Machine Learning is a hot topic for nowadays. ML is a core part of Data Analysis and an auxiliary tool in a lot of domains (NLP, search engines, e-commerce solutions and etc). Many ML related courses available on the Coursera in “Statistics, Data Analysis, and Scientific Computing” and “Computer Science: Artificial Intelligence, Robotics, Vision” sections. Kaggle holds ML competitions more and more often.
Java has some popular and recognized ML libraries such as Mahout and Weka, but it is much harder to find .NET high performance ML library (which does not run on the IKVM.NET).
What is already available in .NET World?
As Don Syme said, it would be cool to have an independent comparison of already available ML libraries. We need to understand what is suitable for what needs.
There are 116 Nuget packages for query “machine learning”. Anyone into #fsharp know/reviewed/used these? nuget.org/packages?q=mac…
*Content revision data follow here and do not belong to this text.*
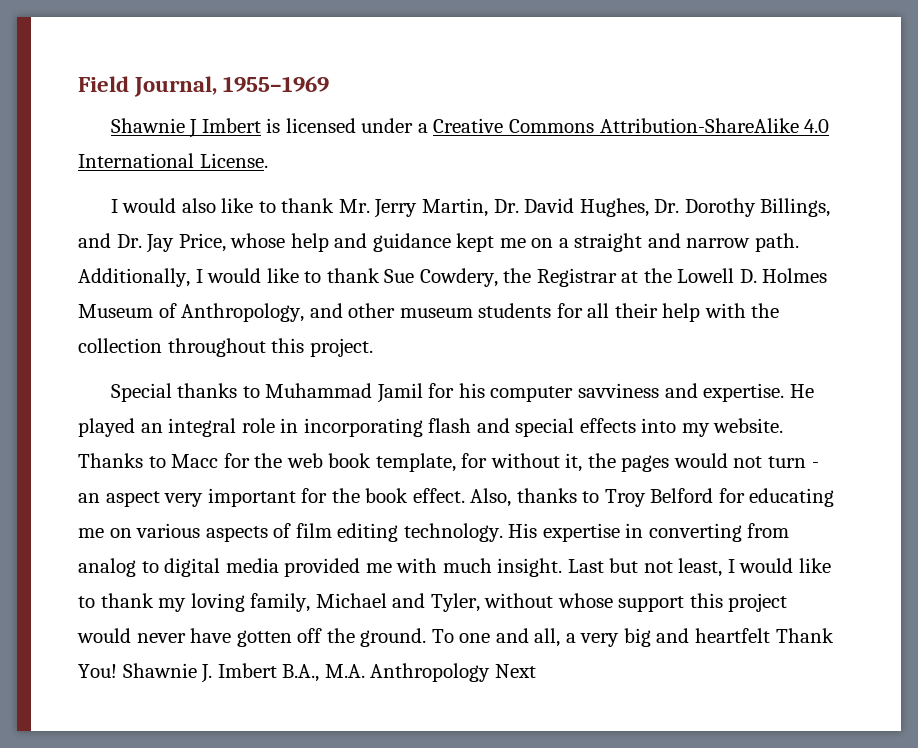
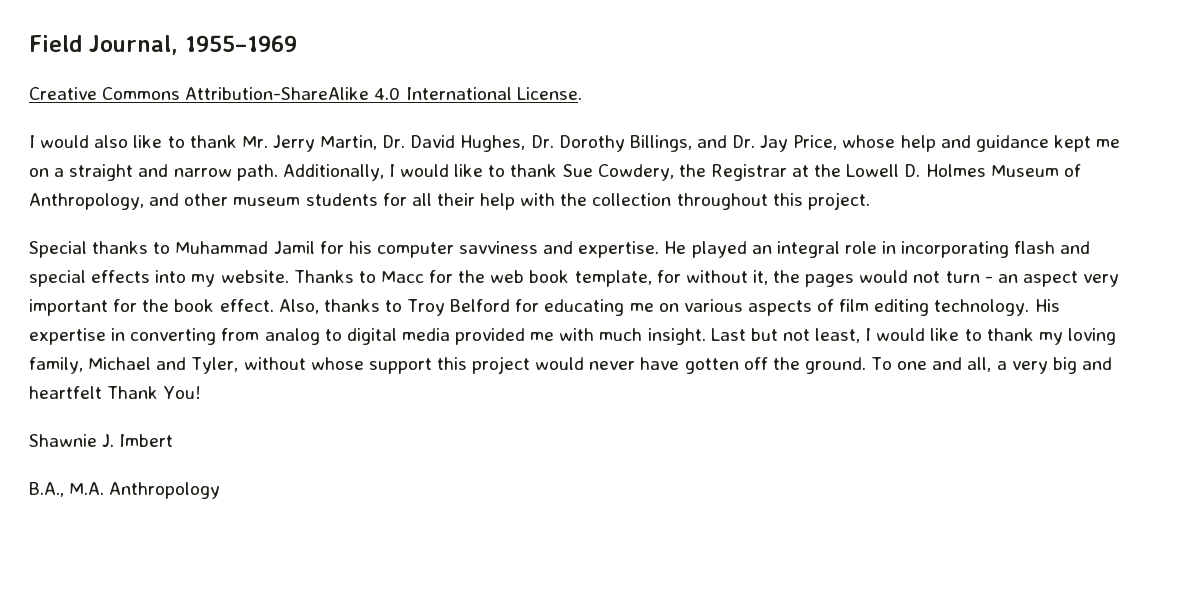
[110,118,428,138] Shawnie J Imbert is licensed under a -> (297, 43) none
(117, 671) none -> (202, 392) //
(277, 670) none -> (174, 440) //
[494,664,536,678] Next -> (221, 490) none

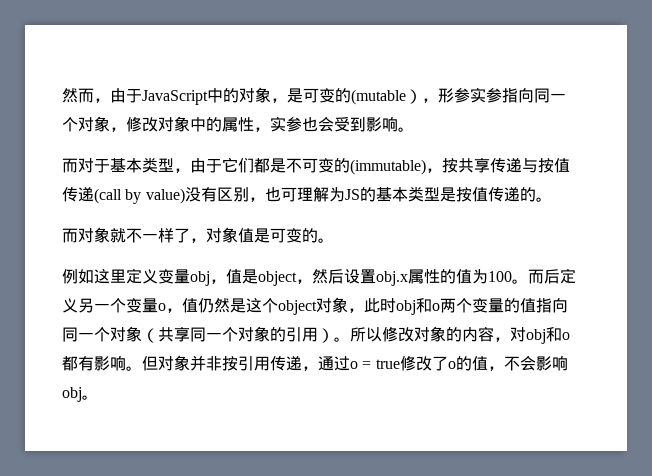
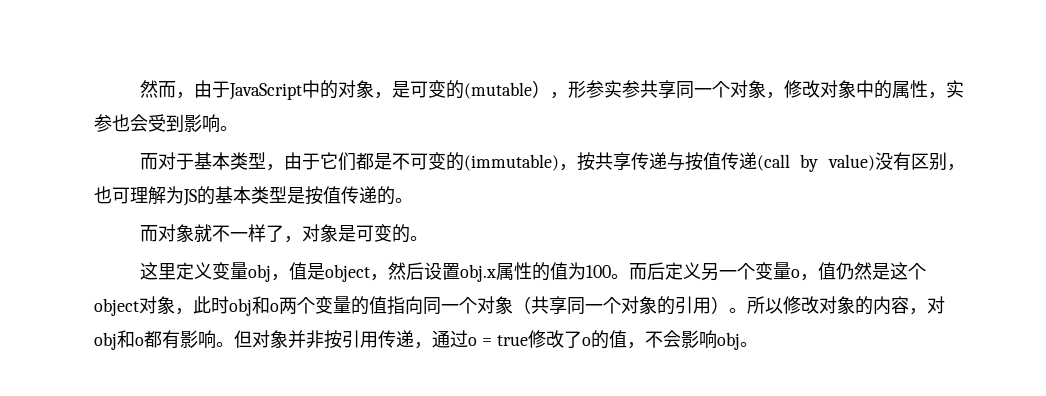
[502,88,534,103] 指向 -> [639,80,676,99] 共享
[238,228,254,243] 值 -> (338, 233) none
[62,269,94,284] 例如 -> (428, 238) none

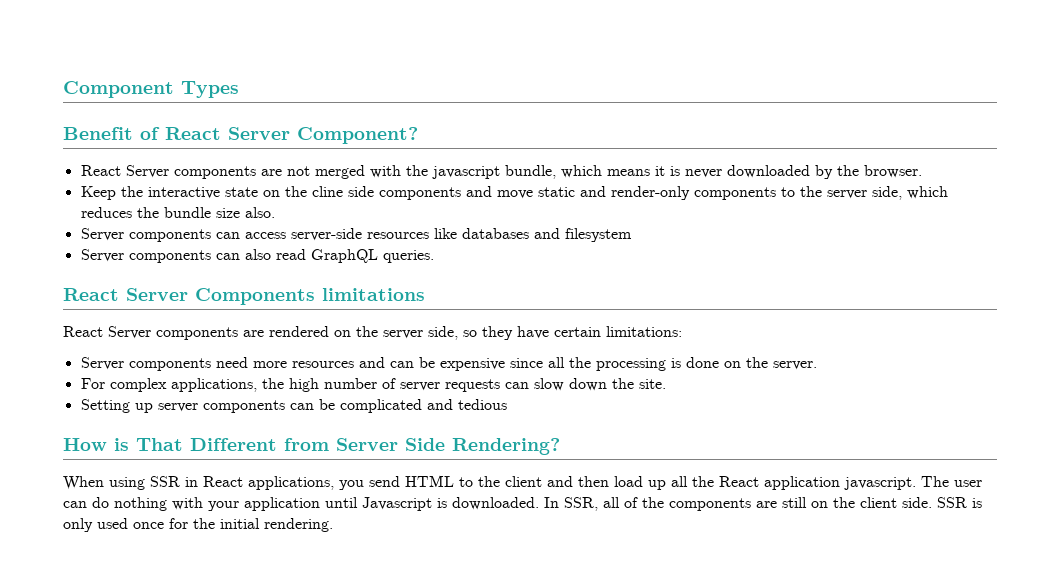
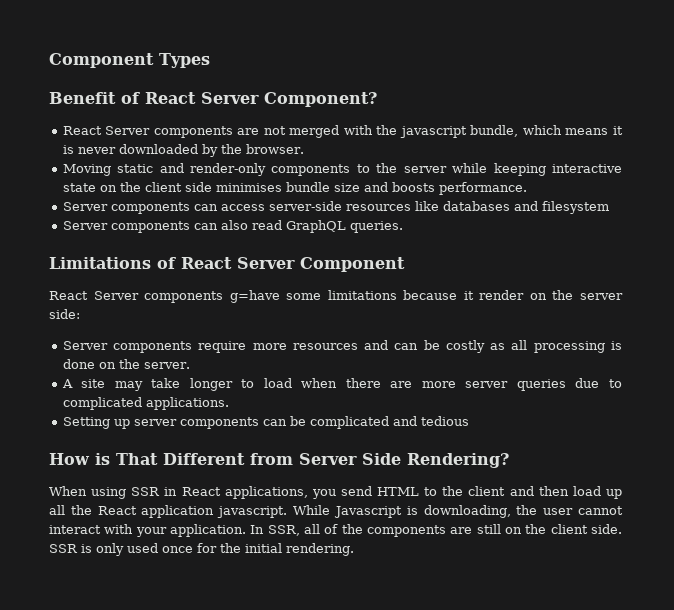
[80,186,533,200] Keep the interactive state on the cline side components and move -> [62,164,111,176] Moving
[871,186,948,200] [80,207,275,218] side, which reduces the bundle size also. -> [452,163,623,176] [62,182,527,195] while keeping interactive state on the client side minimises bundle size and boosts performance.
[63,288,425,305] [63,326,682,340] [80,357,248,371] React Server Components limitations // React Server components are rendered on the server side, so they have certain limitations: // Server components need -> [49,257,405,272] [49,290,623,303] [49,309,80,319] [62,341,247,353] Limitations of React Server Component // React Server components g=have some limitations because it render on the server side: // Server components require
[439,357,591,371] expensive since all the -> [445,340,528,353] costly as all
[80,378,666,392] For complex applications, the high number of server requests can slow down the site. -> [61,378,622,391] [62,397,229,410] A site may take longer to load when there are more server queries due to complicated applications.
[921,476,982,487] [63,497,539,511] The user can do nothing with your application until Javascript is downloaded. -> [293,505,623,518] [49,524,246,537] While Javascript is downloading, the user cannot interact with your application.

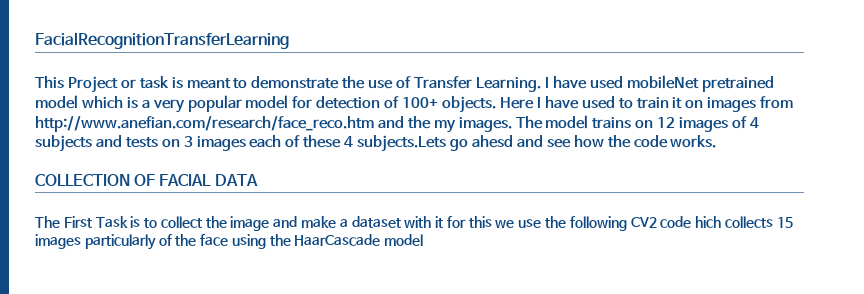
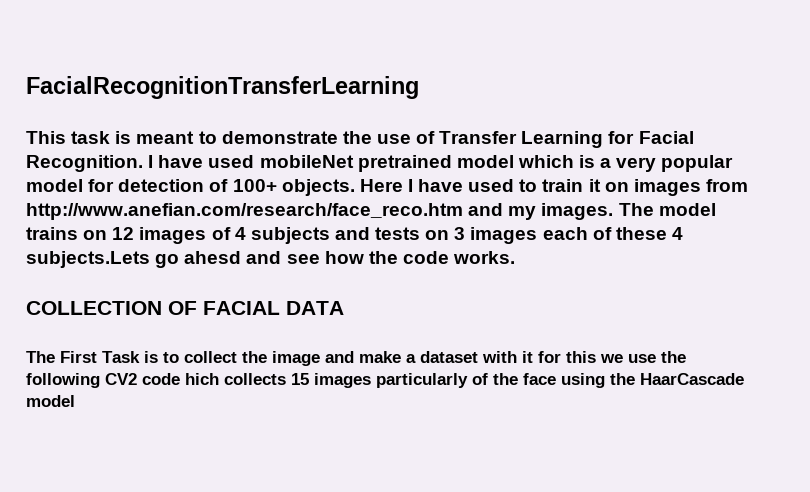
[67,76,136,93] Project or -> (66, 137) none
[475,77,541,92] Learning. -> [521,131,694,148] [26,155,143,172] Learning for Facial Recognition.
[407,116,431,129] the -> (504, 209) none

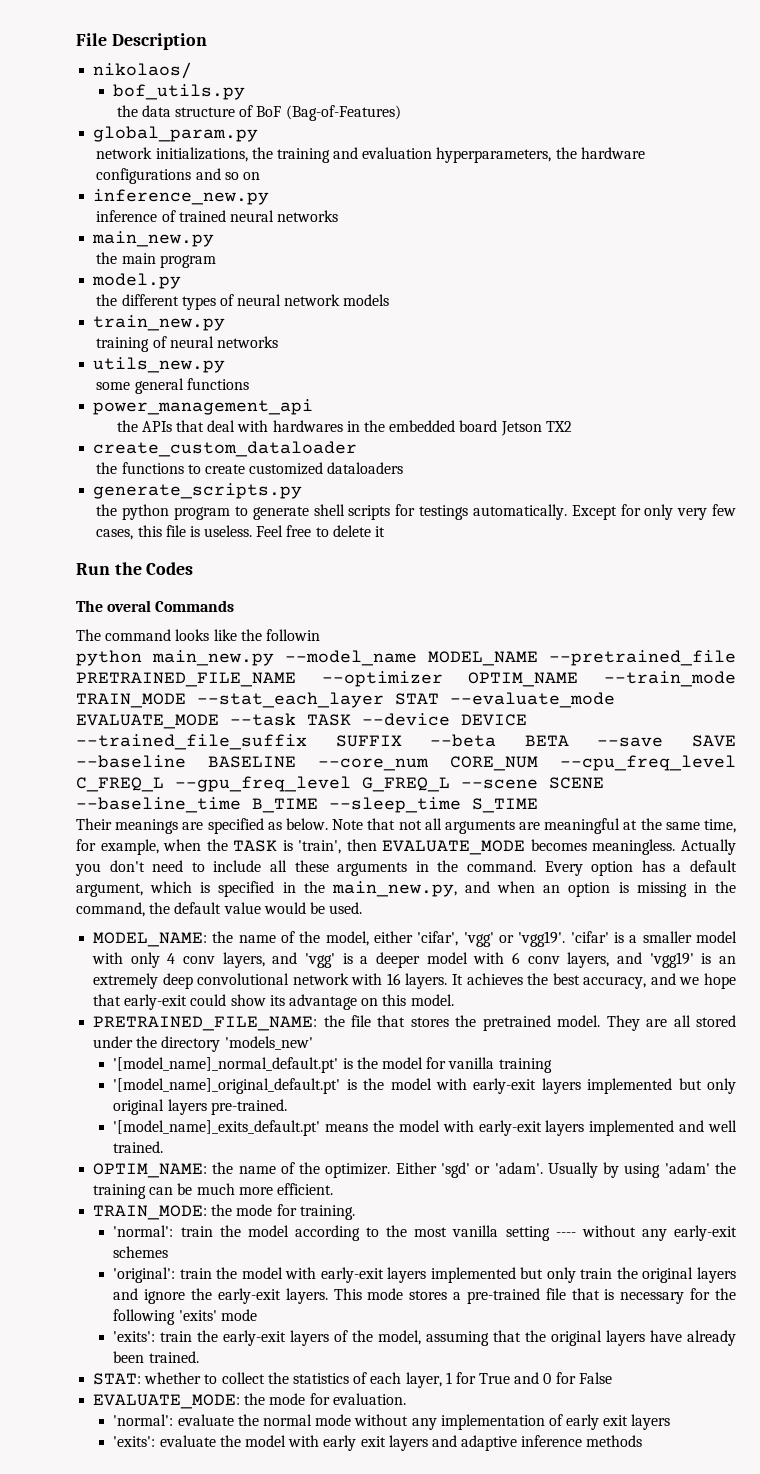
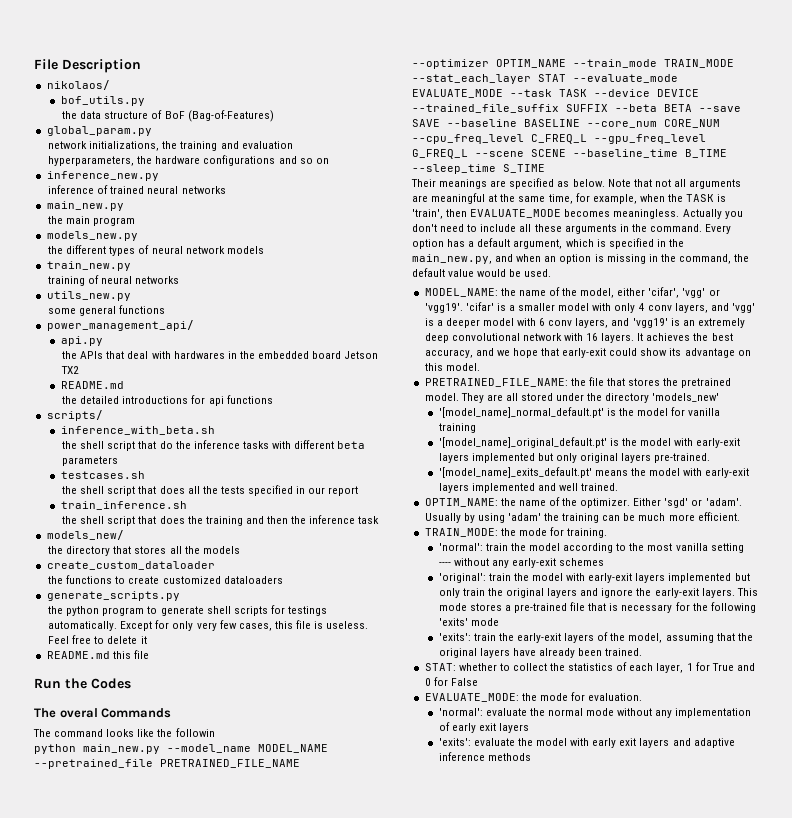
[92,273,182,289] model.py -> [46,231,138,241] models_new.py
[93,399,314,415] power_management_api -> [46,320,194,331] [60,336,103,346] power_management_api/ // api.py
(572, 426) none -> [60,381,124,389] [62,395,273,406] [46,410,103,421] [60,426,215,435] [62,440,366,451] [62,456,119,466] [60,471,145,479] [62,485,359,496] [60,501,187,510] [62,515,380,526] [46,530,124,540] [48,546,240,556] // README.md // the detailed introductions for api functions // scripts/ // inference_with_beta.sh // the shell script that do the inference tasks with different beta parameters // testcases.sh // the shell script that does all the tests specified in our report // train_inference.sh // the shell script that does the training and then the inference task // models_new/ // the directory that stores all the models
(386, 531) none -> [46,650,149,659] // README.md this file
— Don Syme (@dsyme) December 18, 2012
Also I want to mention some most promising of them:
- Encog Machine Learning Framework
- WekaSharp: An F# Wrapper for Weka
- AForge.NET : AForge.Neuro and AForge.MachineLearning
- Accord.MachineLearning
- NUML
- ILNumerics
- Infer.NET
- Microsoft Sho
What can we do?
We are talking that F# is great for data scientists and statisticians and so it is! We still do not have mature F# ML library, but we have a lot of posts about ML and a lot of interest in this domain:
- Clifford Champion and F-AI.
- Jorn Nielsen and libml.
- Mathias Brandewinder with ” Machine Learning in Action” post series and sources code:
- Reto Matter and his Neural Network series:
- Andy Gordon and Infer.NET:
- Yin Zhu:
- “F# as a Octave/Matlab replacement for Machine Learning” by Gustavo Guerra
- “K-means step by step in F#” by Anton Kropp.
- Chris Smith:
- “Discrete Classification using F# and Fuzzy Logic” by TechNeilogy
It is time to put it all together into FShapr.ML. This can be done in two parts: a complete functional ML framework plus a collection of useful customizable samples.
Since the title reads .NET – why limit to F#? There are some alternatives to C#, among which is one, which does not only offer popular ML routines but even a whole bunch of common math support functionality. Ndim arrays, all the matlab-like convenience and even 3D plotting: http://ilnumerics.net … I wonder, if this could be used from F# as well?
I have chosen F# because:
– It is great language for such tasks
– I want to propose this to F# community
– I see that there are people who are interested in
I do not suggest to start new ML library from the scratch, just to collect all that we already have and continue working together.
ILNumerics is an option. I have missed it during post preparation. Thanks for that (Already added to post). It could be used from F# surely.
Sergey,
I am experimenting with SQL Server Analysis Service (SSAS) – Data Mining (will perhaps blog about it later).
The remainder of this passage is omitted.